Online media with print products, such as OPEN magazine, have been instrumental in providing checks and balances on other forms of media. OPEN broke that Barkha Dutt, widely regarded as India's top journalist, was involved with the Radia tapes controversy, which very little of the print media discussed. Radia, a lobbyist, was involved in corruption regarding the use and sale of 2G wireless spectrum. Her attempt to rehabilitate her reputation was hampered by the combative style she tried to do it with.
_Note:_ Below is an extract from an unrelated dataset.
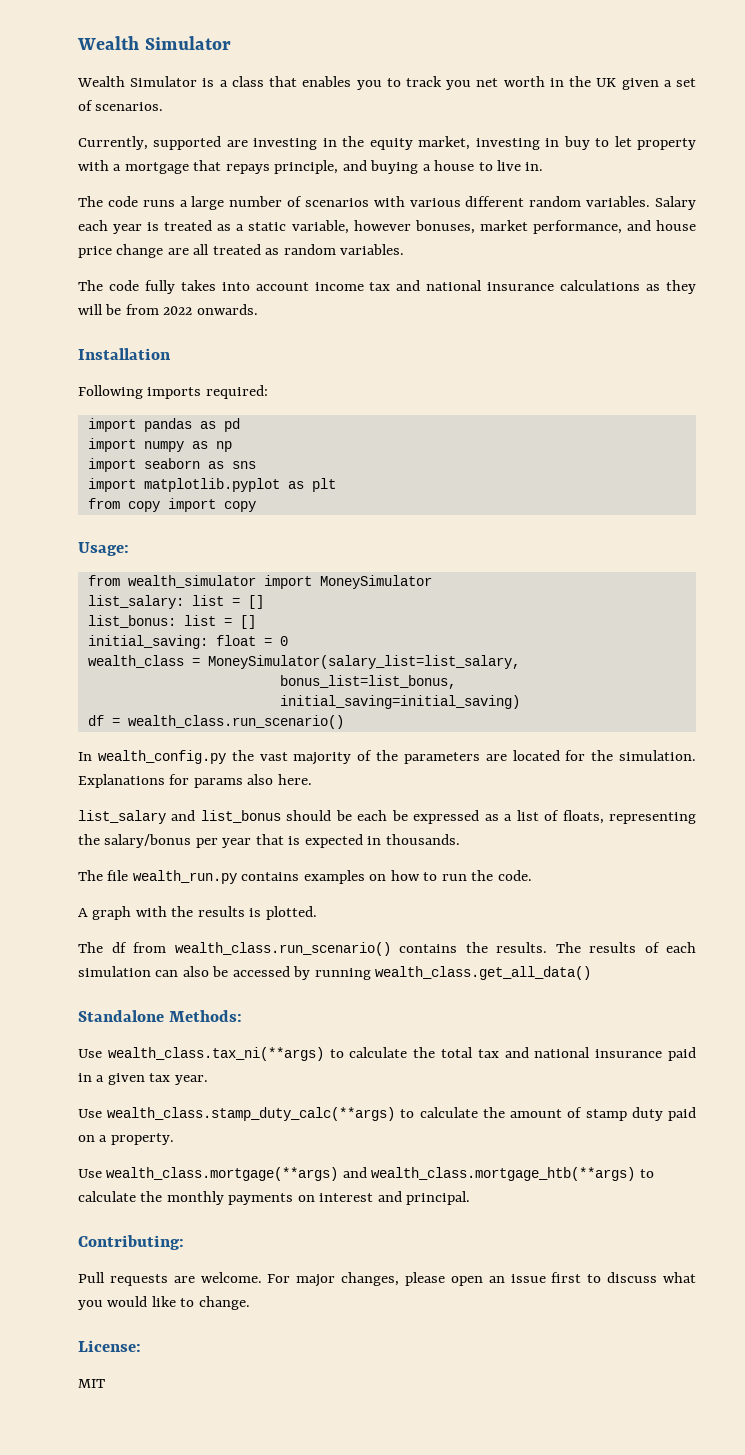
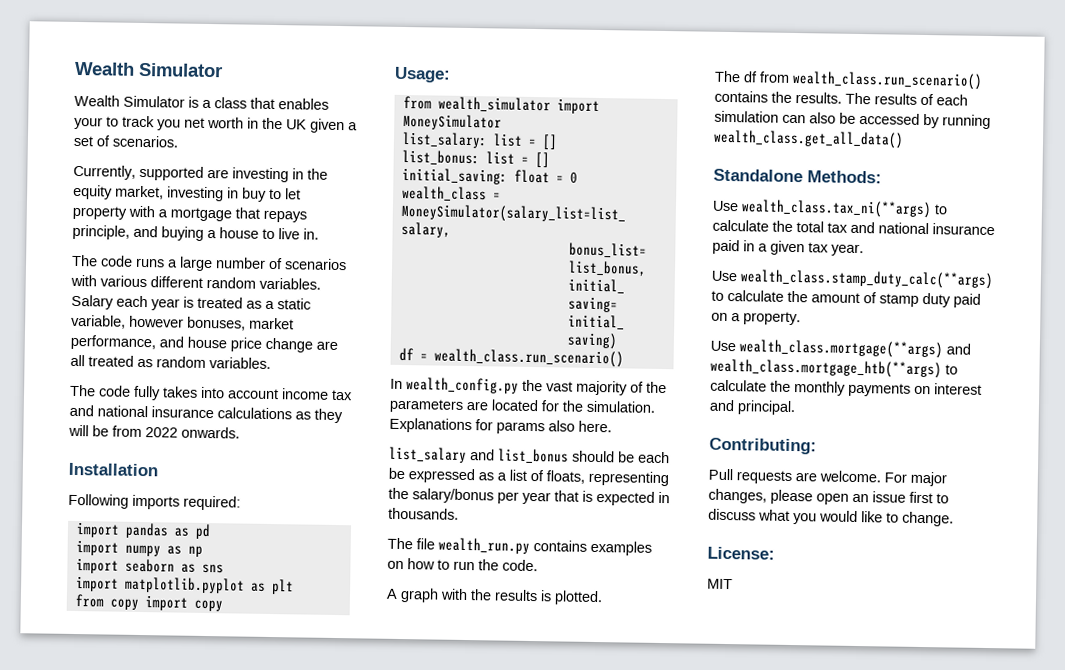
[356,80,382,90] you -> [74,116,103,130] your

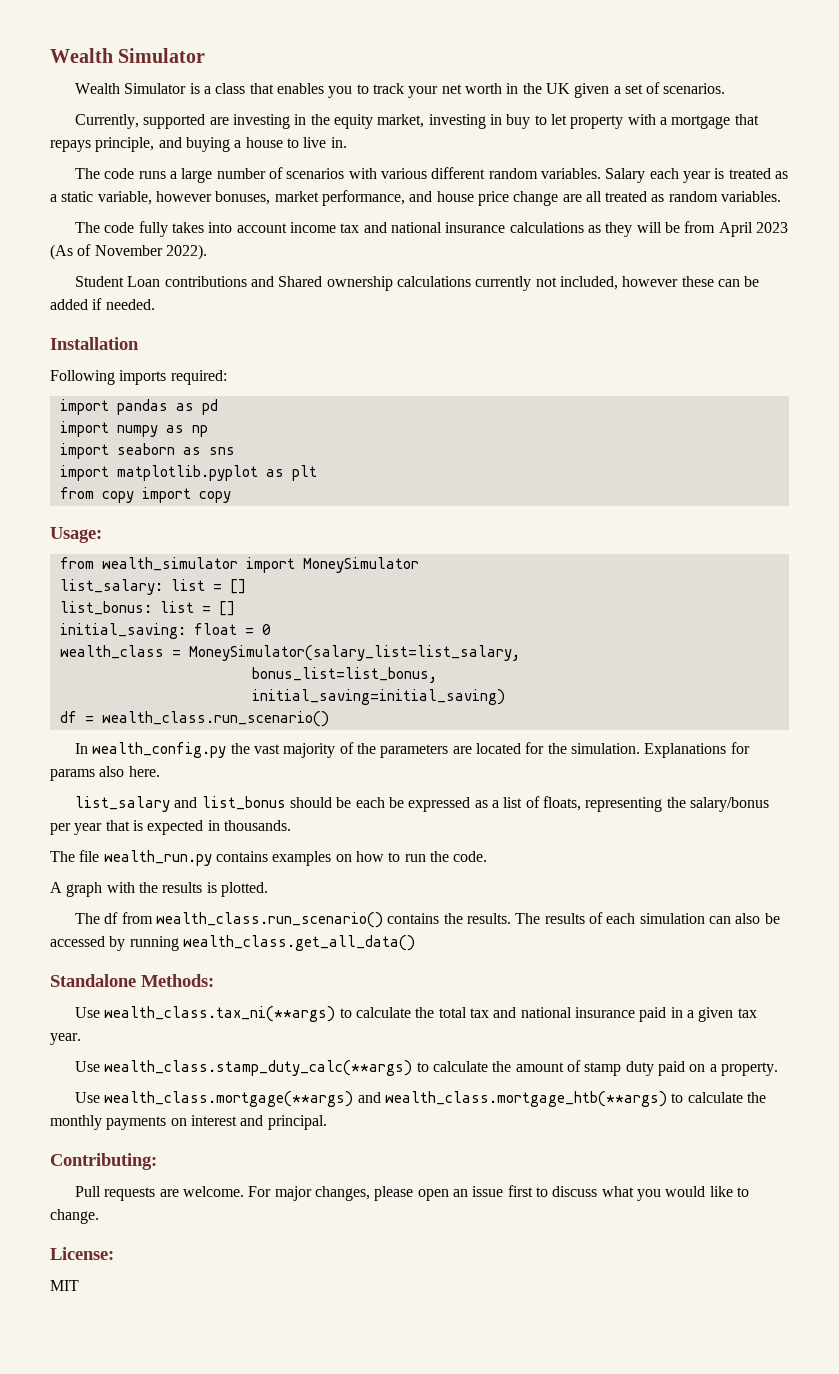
[74,116,103,130] your -> [328,86,353,98] you
[157,119,181,131] you -> [408,86,439,98] your
[145,426,240,439] 2022 onwards. -> [718,222,788,237] [50,244,207,260] [75,276,760,291] [50,298,155,310] April 2023 (As of November 2022). // Student Loan contributions and Shared ownership calculations currently not included, however these can be added if needed.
=== Times of India group ===

The Times of India Group is the largest media conglomerate in India. Its flagship paper is the Times of India which is the largest English publication in the world by readership with just over 7.65 million daily readers. It is also the publisher of the largest business news paper in India, The Economic Times. The Times of India opened their web portal in 1999 and in 2003 they published an electronic version of their newspaper.
Some Indian journalists, such as luminary M J Akbar, have made the leap into online journalism. Akbar has been working in journalism since he joined the Times of India in 1971 and currently heads the Sunday Guardian as the editorial director of India Today Group and Headlines Today. The Sunday Guardian is notable for having made a successful pivot from being a print only paper to one which includes online content in their media portfolios. Today, M J Akbar is just one example of a growing number of journalists who have embraced online media while maintaining a strong presence in the print media market.

=== Dainik Jagran ===

Dainik Jagran has been India's most read newspaper for 23 consecutive years with a daily readership of over 16 million. It's the flagship publication of Jagran Prakashan Ltd (JPL), a large media conglomerate in India. JPL launched MMI online in 2008 to handle all of its digital offerings. Most notable is jagran.com which has recently aligned with yahoo.com to bring a large range of offerings to its visitors. The website can see up to 50 updates in one day. In 2011, INEXT was re-launched along with the website inextlive.com. This website launched by Dinesh Shrinet. INEXT is the first bilingual daily news published in India. It currently publishes content from at least 9 different major cities. Besides managing content MMI Online is also actively looking for gaps in the web offerings so that it can bring new content to the country. MMI online also is working to transition India into web 3.0.

=== One India ===

Oneindia.in (owned by Greynium Information Technologies Pvt. Ltd) is an Indian Internet portal – delivering content, community and commerce to Indian consumers, businesses and the global Indian community. As of 2008, Oneindia.in has been serving the Internet audience for the last 8 years (the language portals have been live since April 2000). It is a multilingual website in all South India languages and English. This online media house was founded by B.G. Mahesh. One India launched its Hindi portal in 2007. Dinesh Shrinet was the editor of this website. “Hindi is the second most popular Indian language on the Internet and increasingly new Internet users are from non-metros and smaller towns,” said B.G. Mahesh, CEO, Greynium Information Technologies Pvt Ltd, “hence it is essential that these audiences are given the right platform to explore and use the Internet to its fullest potential,” added Mahesh.

== Blogging in India ==

The largest news and media companies now include blogs in their online offerings. Sites such as The Times Of India have a blog section as does The Economic Times. American online publications are also offering blogs to the Indian market. The Wall Street Journal blog India Realtime is staffed by journalists exclusively from New Delhi and Mumbai and focuses on analysis of issues occurring in India. In September 2010, The Wall Street Journal expanded its offering to include the India Realtime blog in Hindi in addition to the English language. Dainik Jagran, India's most read newspaper, also runs a site dedicated to blogs.